PROBLEM TO SOLVE:
Transcribe, word for word and without additions, each line below from the one containing "notable edits made: -Fixed broken SEO link." through the one containing "style.css file: Moved", both ends included.

PROVIDED MATERIAL:

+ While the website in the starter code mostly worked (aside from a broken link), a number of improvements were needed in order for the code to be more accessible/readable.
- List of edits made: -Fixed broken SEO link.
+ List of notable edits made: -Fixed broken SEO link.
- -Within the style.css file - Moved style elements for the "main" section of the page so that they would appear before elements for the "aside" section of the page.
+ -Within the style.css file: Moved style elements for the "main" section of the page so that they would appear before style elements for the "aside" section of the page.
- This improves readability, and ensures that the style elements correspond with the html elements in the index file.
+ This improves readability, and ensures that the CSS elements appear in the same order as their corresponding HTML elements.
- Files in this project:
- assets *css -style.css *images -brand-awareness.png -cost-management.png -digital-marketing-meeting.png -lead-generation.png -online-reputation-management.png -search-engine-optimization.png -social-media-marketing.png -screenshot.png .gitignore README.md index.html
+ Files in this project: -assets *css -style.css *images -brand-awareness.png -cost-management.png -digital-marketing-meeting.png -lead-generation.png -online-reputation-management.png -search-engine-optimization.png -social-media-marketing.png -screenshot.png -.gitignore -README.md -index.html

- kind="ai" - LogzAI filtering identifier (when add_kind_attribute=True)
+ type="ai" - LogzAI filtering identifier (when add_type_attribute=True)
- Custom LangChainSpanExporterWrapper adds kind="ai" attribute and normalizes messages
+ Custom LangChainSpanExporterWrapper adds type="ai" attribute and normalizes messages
--
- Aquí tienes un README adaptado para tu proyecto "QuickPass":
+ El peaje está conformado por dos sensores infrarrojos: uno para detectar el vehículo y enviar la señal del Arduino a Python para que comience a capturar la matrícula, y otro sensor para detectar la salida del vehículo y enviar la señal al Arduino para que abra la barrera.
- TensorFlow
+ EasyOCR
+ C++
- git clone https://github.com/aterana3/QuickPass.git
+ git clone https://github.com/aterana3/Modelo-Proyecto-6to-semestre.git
==
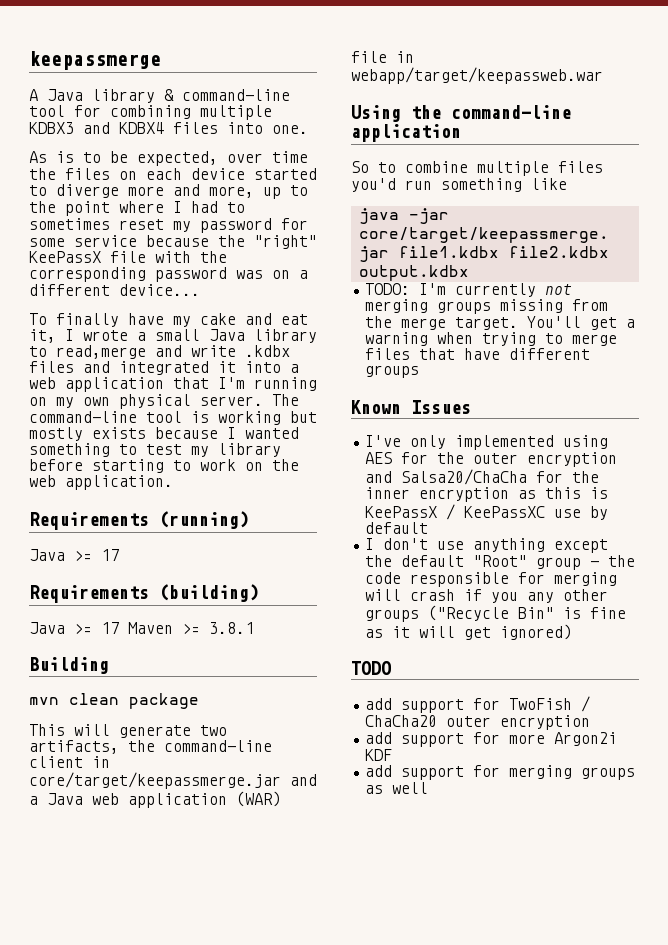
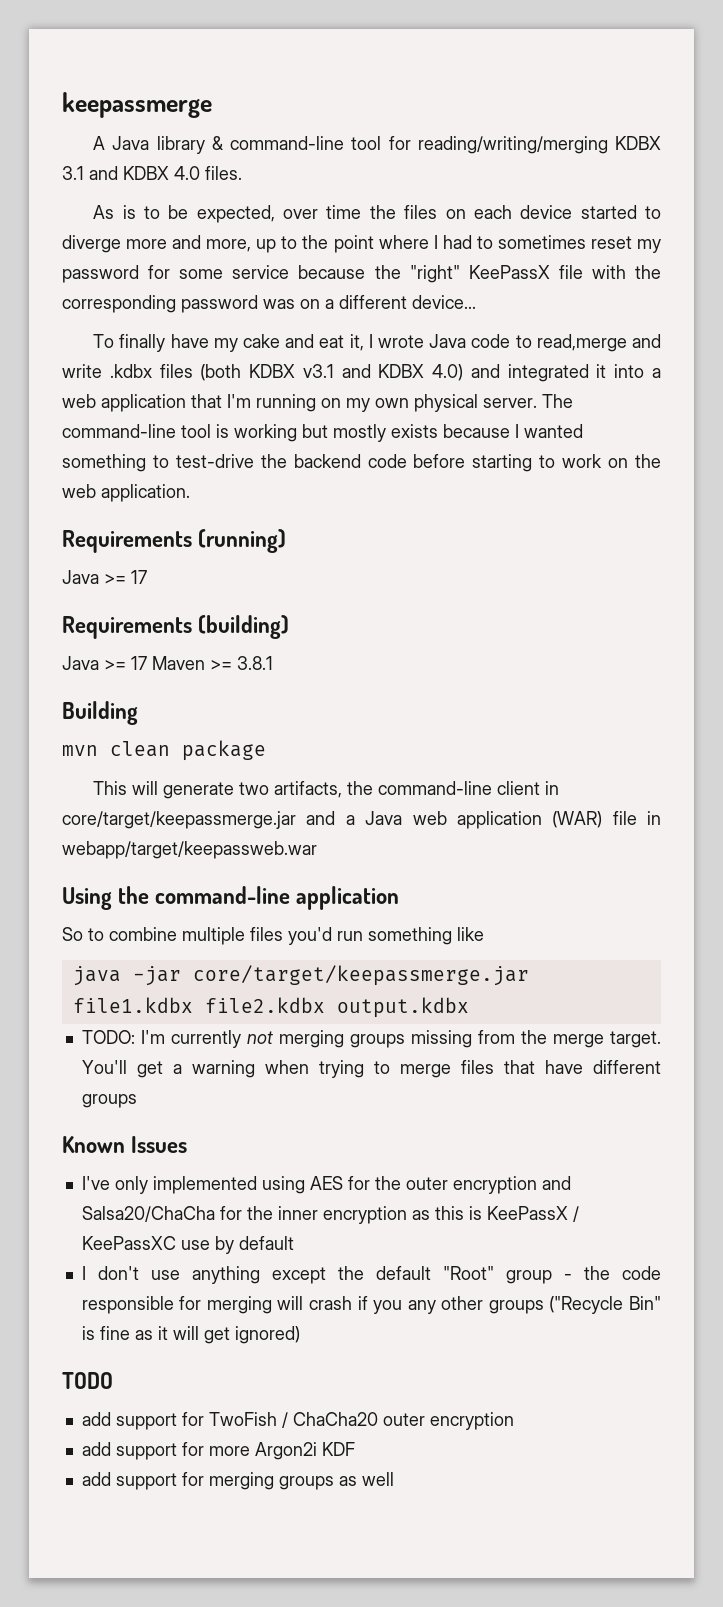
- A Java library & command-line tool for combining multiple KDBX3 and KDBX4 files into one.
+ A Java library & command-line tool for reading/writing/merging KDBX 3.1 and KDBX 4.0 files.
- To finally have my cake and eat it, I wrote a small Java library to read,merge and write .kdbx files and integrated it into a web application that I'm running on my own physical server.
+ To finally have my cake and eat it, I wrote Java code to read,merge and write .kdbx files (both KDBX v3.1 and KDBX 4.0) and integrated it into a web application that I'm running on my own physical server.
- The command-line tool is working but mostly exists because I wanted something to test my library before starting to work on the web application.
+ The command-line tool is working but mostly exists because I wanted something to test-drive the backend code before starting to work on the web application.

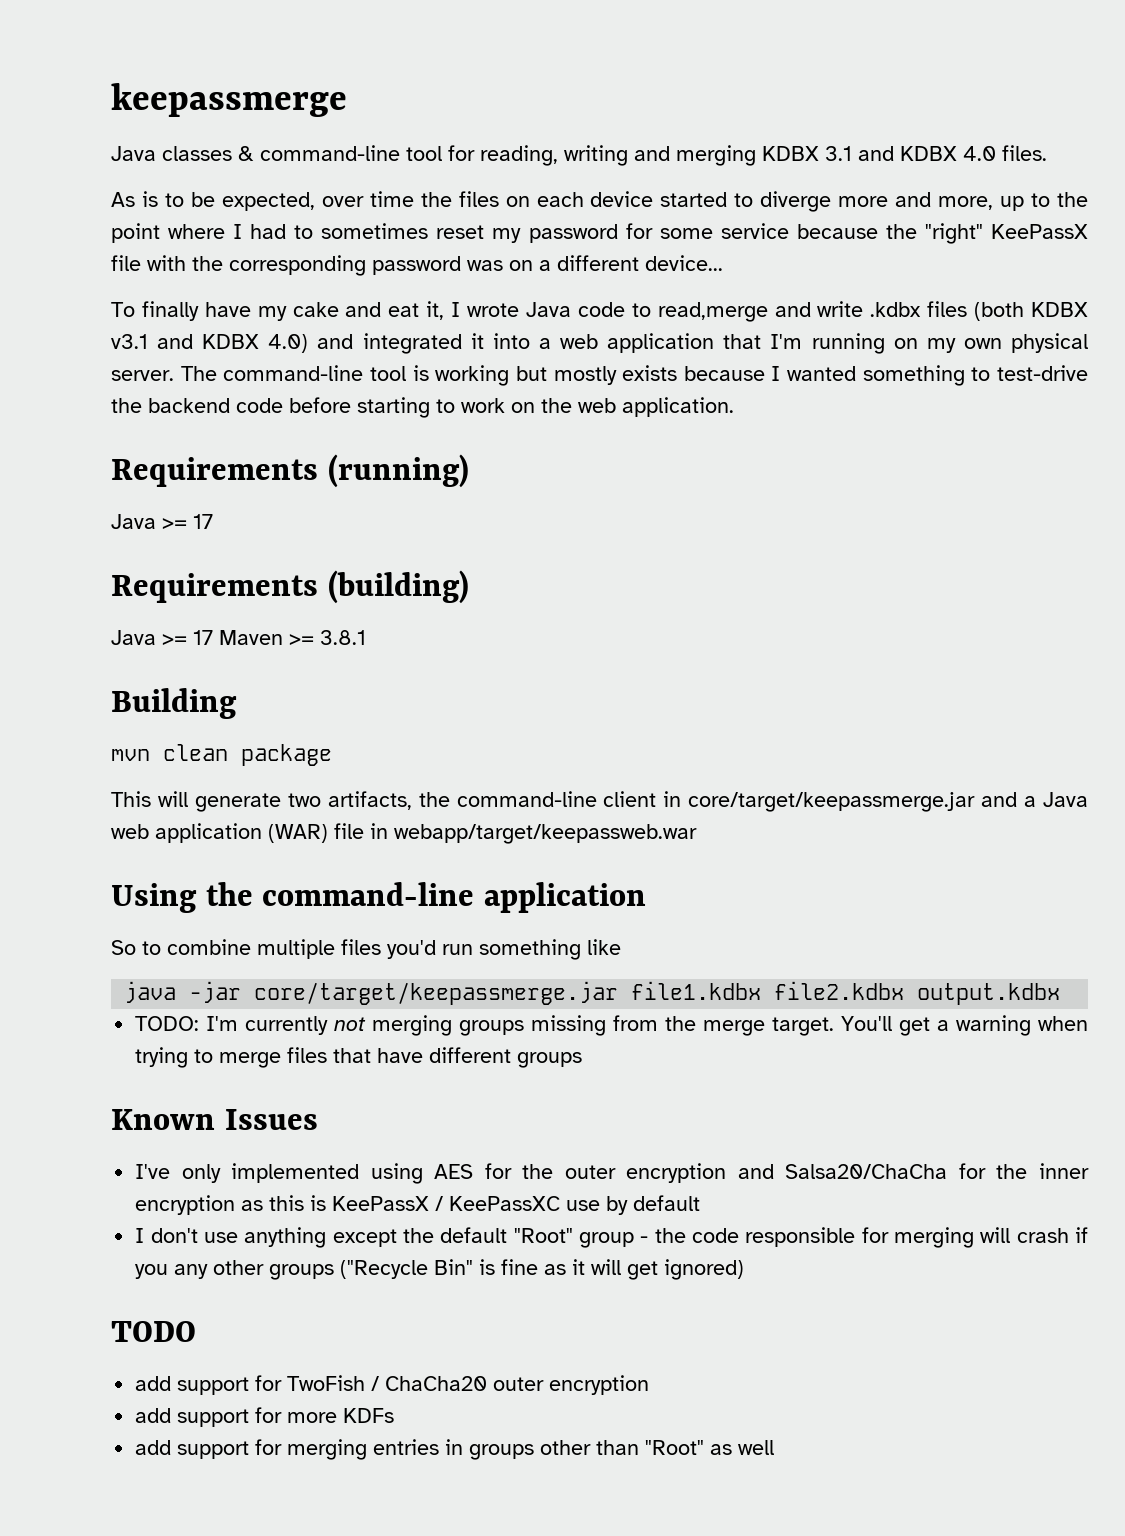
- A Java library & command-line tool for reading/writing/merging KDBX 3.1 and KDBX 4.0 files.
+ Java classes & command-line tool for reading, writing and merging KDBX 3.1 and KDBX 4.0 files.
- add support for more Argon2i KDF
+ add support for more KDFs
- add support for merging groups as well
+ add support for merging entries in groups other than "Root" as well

THE COMPLETED TASK:
+ List of notable edits made: -Fixed broken SEO link.
- -Within the style.css file - Moved style elements for the "main" section of the page so that they would appear before elements for the "aside" section of the page.
+ -Within the style.css file: Moved style elements for the "main" section of the page so that they would appear before style elements for the "aside" section of the page.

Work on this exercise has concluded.